Jakarta, Melayutoday.com,- “Diskriminasi Kelola Zakat, Masyarakat Ajukan Permohonan Uji Materiil ke Mahkamah Konstitusi” menjadi tajuk utama dalam Press Confrence yang berlangsun pada Kamis (25/7/2024) di Ruang Toety Heraty Gedung Ali Sadikin Lantai 8 Taman Ismail Marzuki ( TIM), Jl. Cikini Raya No.73, Menteng, Jakarta Pusat.
Menurut Tim Hukum yang diketuai oleh Evi Risna Yanti, S.H.,M.Kn bahwa Masyarakat yang tergabung dalam Indonesia Zakat Watch ( IZW) telah mendaftarkan permohonan uji materiil atas UU Zakat Nomor 23 Tahun 2011 Tentang Pengelolaan Zakat kepada Mahkamah Konstitusi Republik Indonesia ( MK- RI).
Dalam press confrence tersebut hadir Tim Hukum Evi Risna Yanti, S.H.,M.Kn, Zamzam Aqbil Raziqin, S.Sy – LBH Persis Leli Novianti, S.H. – LBH Persis dan Perwakilan Pemohon Ahmad Juwaini Ketua Yayasan Dompet Dhuafa dan Ketua Indonesia Zakat Watch ( IZW) Barman Wahidatan.
Evi Tisna Yanti dalam pemaparannya menyatakan beberapa hal yang menjadi alasan dari kami mengajukan pengujian undang-undang ( Judicial Review) terhadap undang-undang pengelolaan zakat.
Menurutnya UU nomor 23 tahun 201 dan juga sebelumnya ada undang-undang nomor 38 tahun 1999 tentang pengelolaan Zakat.
” Pada tahun 2012 kami pernah juga mengajukan judicial review terhadap undang- undang ini beberapa pasal dari undang-undang ini diperbaiki namun pada prakteknya Masih ditemukan ke-tidak setaraan dan ke-tidak adilan padahal lembaga-lembaga masyarakat telah lama melangsungkan pengumpulan zakat,” kata Evi saat press confrence.
Selama perjalanan waktu dari 2011 sampai 2024 kata Evi Tisna Yanti, hari ini kita menemukan beberapa hal-hal yang mengganjal itu sehingga akhirnya diputuskanlah kita akan mencoba lagi untuk mengajukan judicial review ini.

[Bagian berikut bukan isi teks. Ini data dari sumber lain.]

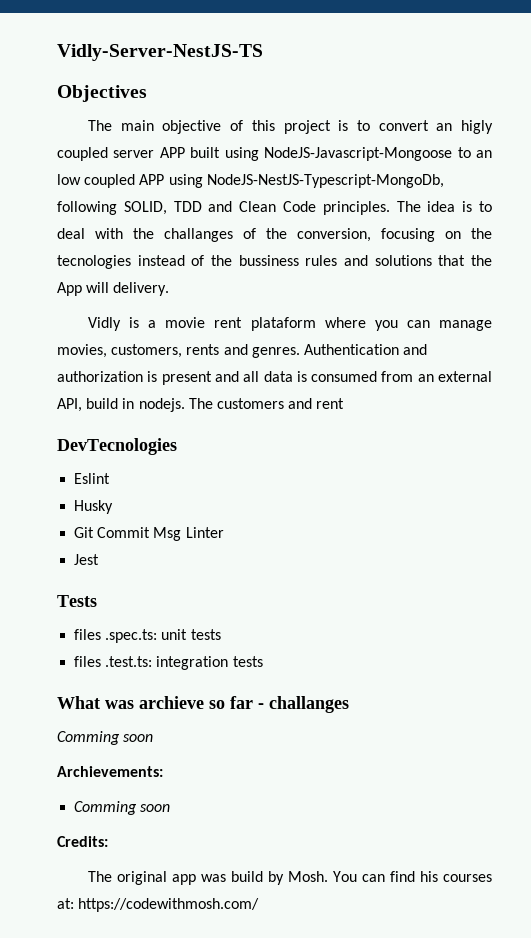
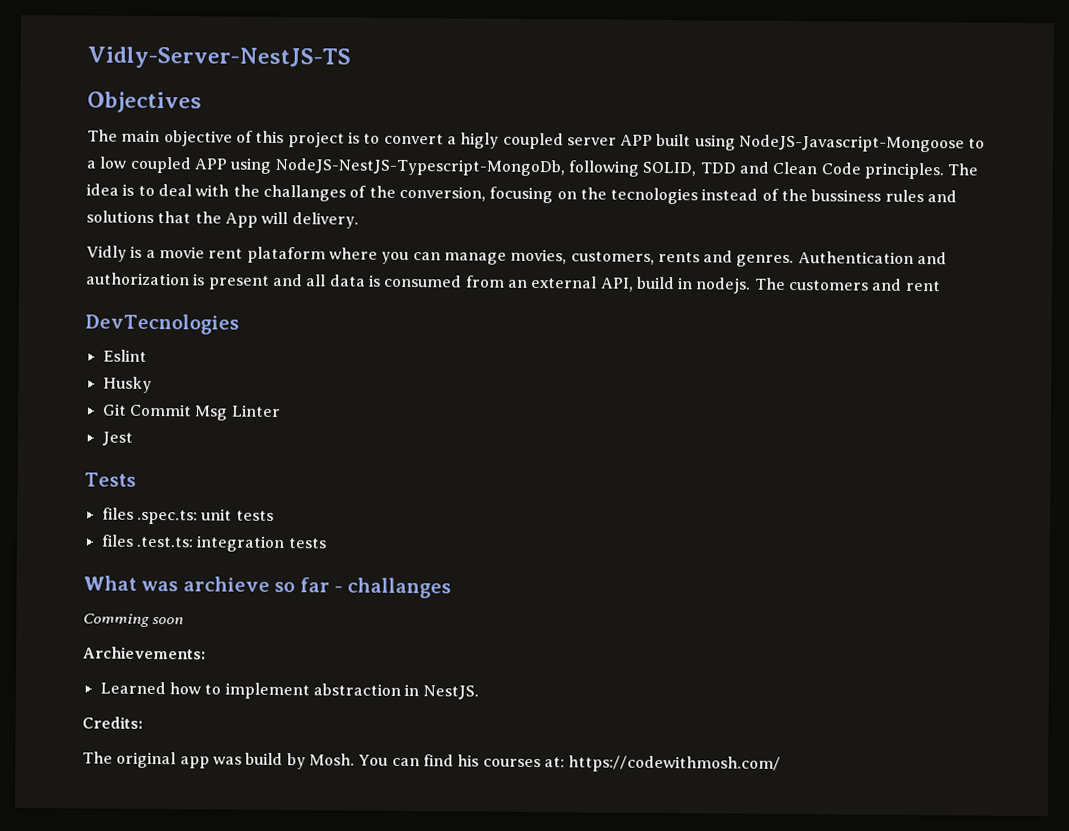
- The main objective of this project is to convert an higly coupled server APP built using NodeJS-Javascript-Mongoose to an low coupled APP using NodeJS-NestJS-Typescript-MongoDb, following SOLID, TDD and Clean Code principles.
+ The main objective of this project is to convert a higly coupled server APP built using NodeJS-Javascript-Mongoose to a low coupled APP using NodeJS-NestJS-Typescript-MongoDb, following SOLID, TDD and Clean Code principles.
  Archievements:
- Comming soon
+ Learned how to implement abstraction in NestJS.

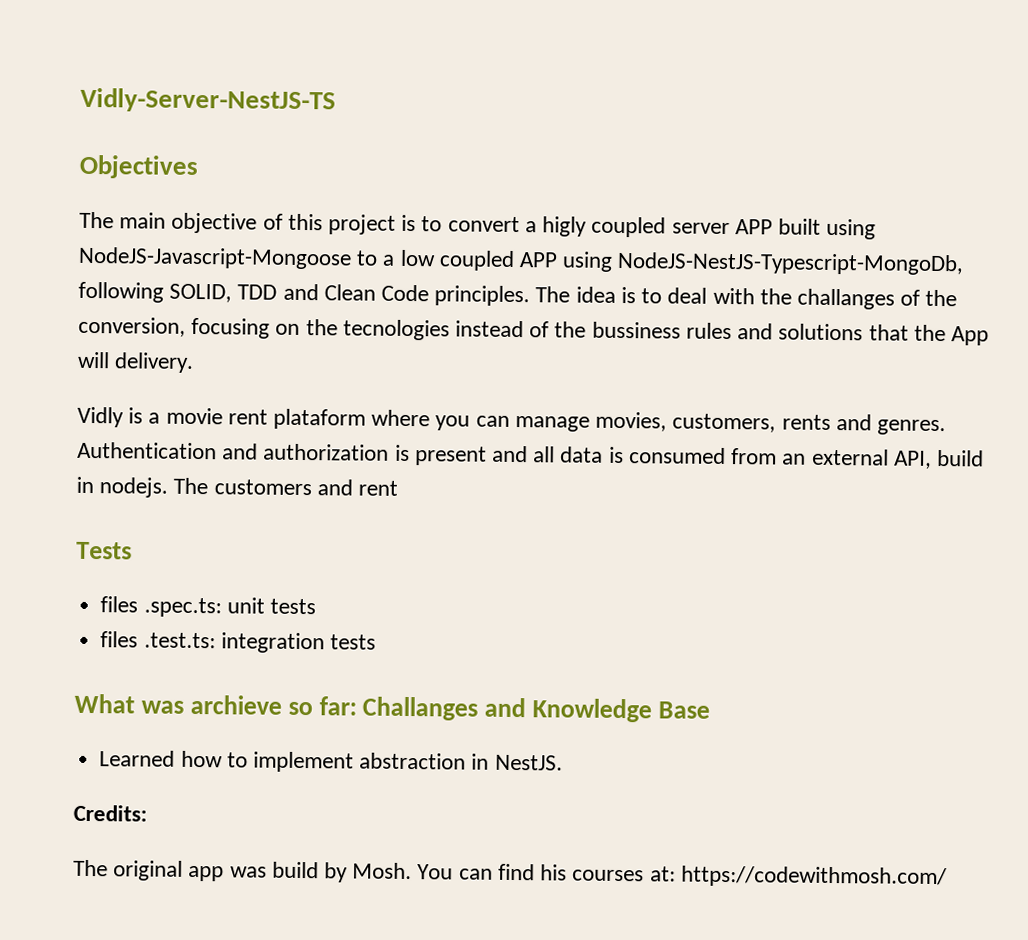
- DevTecnologies
- Eslint
- Husky
- Git Commit Msg Linter
- Jest
- What was archieve so far - challanges
- Comming soon
- Archievements:
+ What was archieve so far: Challanges and Knowledge Base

Menurut Evi, hampir 13 tahun itu dengan data-data dan fakta yang kita pakai sebagai penguatan kepada Mahkamah Konstitusi bahwa perlu ada revisi atau sekalian dibuat undang2 yang baru. ” Berapa jumlah pasal yang kami minta untuk dirubah yaitu: 11 pasal dari 43 pasal yang ada di undang-undang tersebut,” tandasnya.
Sementara itu, Zamzam Aqbil Raziqin, S.Sy dari LBH Persis berpendapat Eksistensi pasal 5 ayat 1 UU nomor 23 th 2011, adalah Pola hubungan antara negara dan agama. Seharusnya simbiotik mutualisme bukan hanya kontek menjamin. Tapi kenapa negara menjadi operator zakat.
” Kalau negara ikut mengelola lewat Baznas, kita mendorong agar pasal 5 ayat 1 itu bahwa Baznas sekedar sebagai regulator saja bukan operator. Maka lewat uji materiil ini dikarenakan ada potensi kerugian konstitusional bagi lembaga amil zakat yang sudah ada,” jelas Zamzam.
Menyikapi putusan ini, Presiden Direktur Dompet Dhuafa, Ahmad Juwaini sebelumnya menyatakan bahwa yang terpenting keberadaan Undang-Undang ini jangan membatasi masyarakat yang ingin melakukan pemberdayaan zakat.
“Lebih jauh kedepan, dengan adanya undang-undang ini diharapkan mekanisme pengelolaan zakat di Indonesia lebih optimal lagi, mengingat potensi zakat di Indonesia yang mencapai 200 Triliun per tahun. Koordinasi yang baik antara LAZ dengan BAZ ataupun UPZ yang lain merupakan kunci sukses pemberdayaan zakat di Indonesia,” tandasnya. ( Harun).